Data_Sheet_2_Association Between Processed Electroencephalogram-Based Objectively Measured Depth of Sedation and Cerebrovascular Response: A Systematic Scoping Overview of the Human and Animal Literature.doc
Background: Current understanding of the impact that sedative agents have on neurovascular coupling, cerebral blood flow (CBF) and cerebrovascular response remains uncertain. One confounding factor regarding the impact of sedative agents is the depth of sedation, which is often determined at the bedside using clinical examination scoring systems. Such systems do not objectively account for sedation depth at the neurovascular level. As the depth of sedation can impact CBF and cerebral metabolism, the need for objective assessments of sedation depth is key. This is particularly the case in traumatic brain injury (TBI), where emerging literature suggests that cerebrovascular dysfunction dominates the burden of physiological dysfunction. Processed electroencephalogram (EEG) entropy measures are one possible solution to objectively quantify depth of sedation. Such measures are widely employed within anesthesia and are easy to employ at the bedside. However, the association between such EEG measures and cerebrovascular response remains unclear. Thus, to improve our understanding of the relationship between objectively measured depth of sedation and cerebrovascular response, we performed a scoping review of the literature.

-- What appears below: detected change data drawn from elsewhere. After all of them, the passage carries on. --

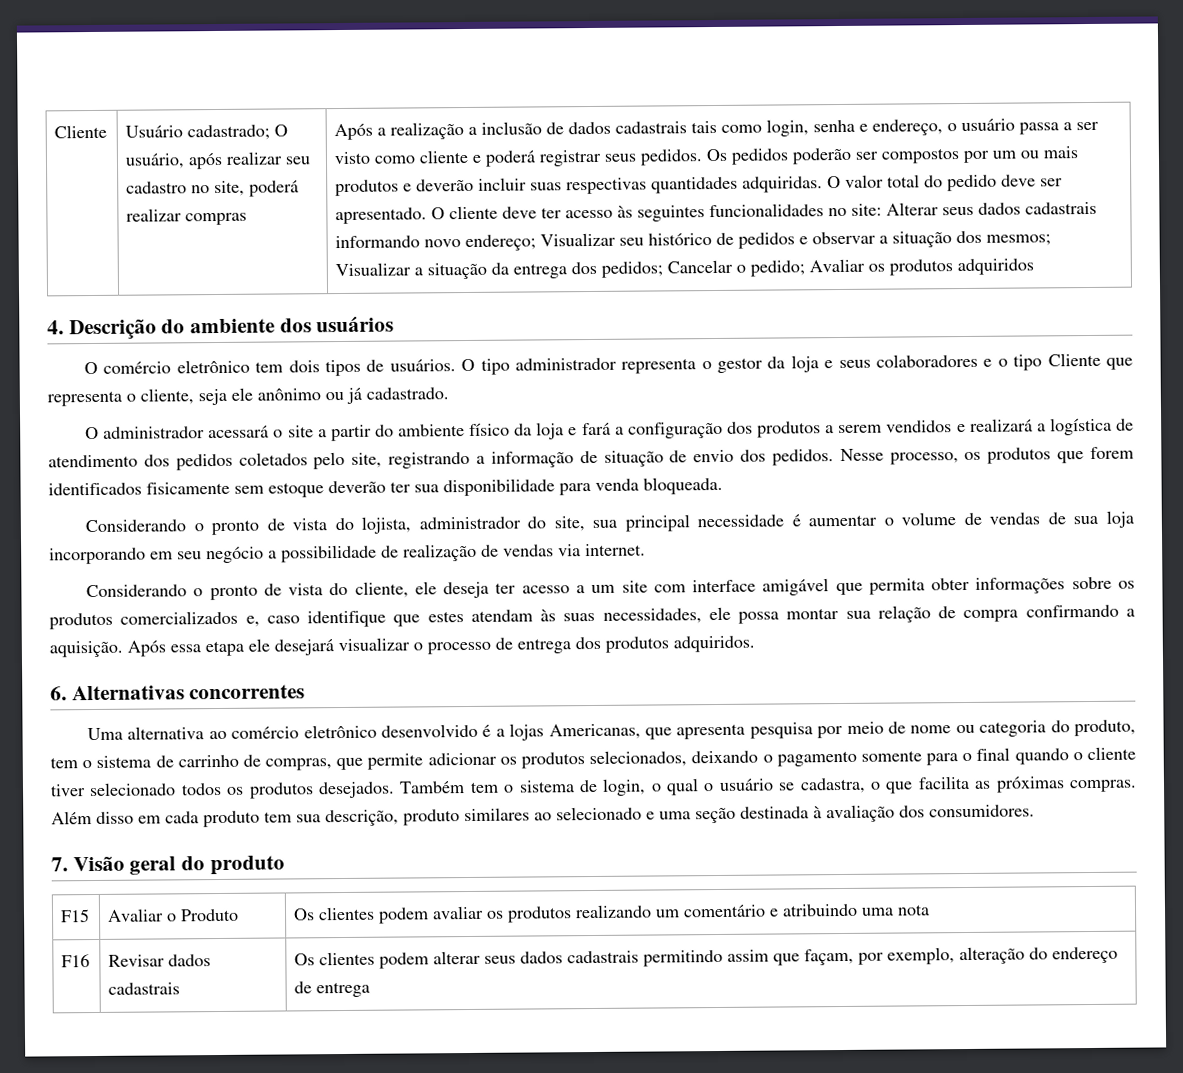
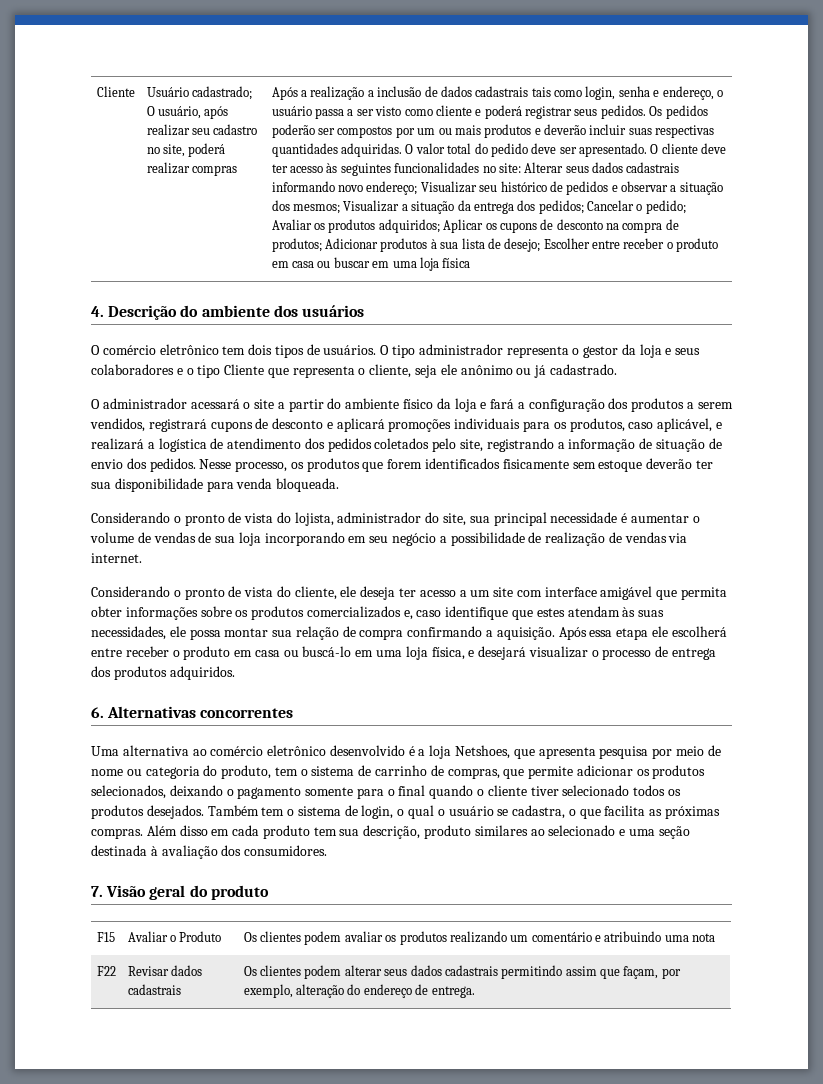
- O cliente deve ter acesso às seguintes funcionalidades no site: Alterar seus dados cadastrais informando novo endereço; Visualizar seu histórico de pedidos e observar a situação dos mesmos; Visualizar a situação da entrega dos pedidos; Cancelar o pedido; Avaliar os produtos adquiridos
+ O cliente deve ter acesso às seguintes funcionalidades no site: Alterar seus dados cadastrais informando novo endereço; Visualizar seu histórico de pedidos e observar a situação dos mesmos; Visualizar a situação da entrega dos pedidos; Cancelar o pedido; Avaliar os produtos adquiridos; Aplicar os cupons de desconto na compra de produtos; Adicionar produtos à sua lista de desejo; Escolher entre receber o produto em casa ou buscar em uma loja física
- O administrador acessará o site a partir do ambiente físico da loja e fará a configuração dos produtos a serem vendidos e realizará a logística de atendimento dos pedidos coletados pelo site, registrando a informação de situação de envio dos pedidos.
+ O administrador acessará o site a partir do ambiente físico da loja e fará a configuração dos produtos a serem vendidos, registrará cupons de desconto e aplicará promoções individuais para os produtos, caso aplicável, e realizará a logística de atendimento dos pedidos coletados pelo site, registrando a informação de situação de envio dos pedidos.
- Após essa etapa ele desejará visualizar o processo de entrega dos produtos adquiridos.
+ Após essa etapa ele escolherá entre receber o produto em casa ou buscá-lo em uma loja física, e desejará visualizar o processo de entrega dos produtos adquiridos.
- Uma alternativa ao comércio eletrônico desenvolvido é a lojas Americanas, que apresenta pesquisa por meio de nome ou categoria do produto, tem o sistema de carrinho de compras, que permite adicionar os produtos selecionados, deixando o pagamento somente para o final quando o cliente tiver selecionado todos os produtos desejados.
+ Uma alternativa ao comércio eletrônico desenvolvido é a loja Netshoes, que apresenta pesquisa por meio de nome ou categoria do produto, tem o sistema de carrinho de compras, que permite adicionar os produtos selecionados, deixando o pagamento somente para o final quando o cliente tiver selecionado todos os produtos desejados.
- F16 | Revisar dados cadastrais | Os clientes podem alterar seus dados cadastrais permitindo assim que façam, por exemplo, alteração do endereço de entrega
+ F22 | Revisar dados cadastrais | Os clientes podem alterar seus dados cadastrais permitindo assim que façam, por exemplo, alteração do endereço de entrega.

Methods: A systematically conduced scoping review of the existing literature on objectively measured sedation depth and CBF/cerebrovascular response was performed, search multiple databases from inception to November 2020. All available literature was reviewed to assess the association between objective sedation depth [as measured through processed electroencephalogram (EEG)] and CBF/cerebral autoregulation.
Results: A total of 13 articles, 12 on adult humans and 1 on animal models, were identified. Initiation of sedation was found to decrease processed EEG entropy and CBF/cerebrovascular response measures. However, after this initial drop in values there is a wide range of responses in CBF seen. There were limited statistically reproduceable associations between processed EEG and CBF/cerebrovascular response. The literature body remains heterogeneous in both pathological states studied and sedative agent utilized, limiting the strength of conclusions that can be made.
Conclusions: Conclusions about sedation depth, neurovascular coupling, CBF, and cerebrovascular response are limited. Much further work is required to outline the impact of sedation on neurovascular coupling.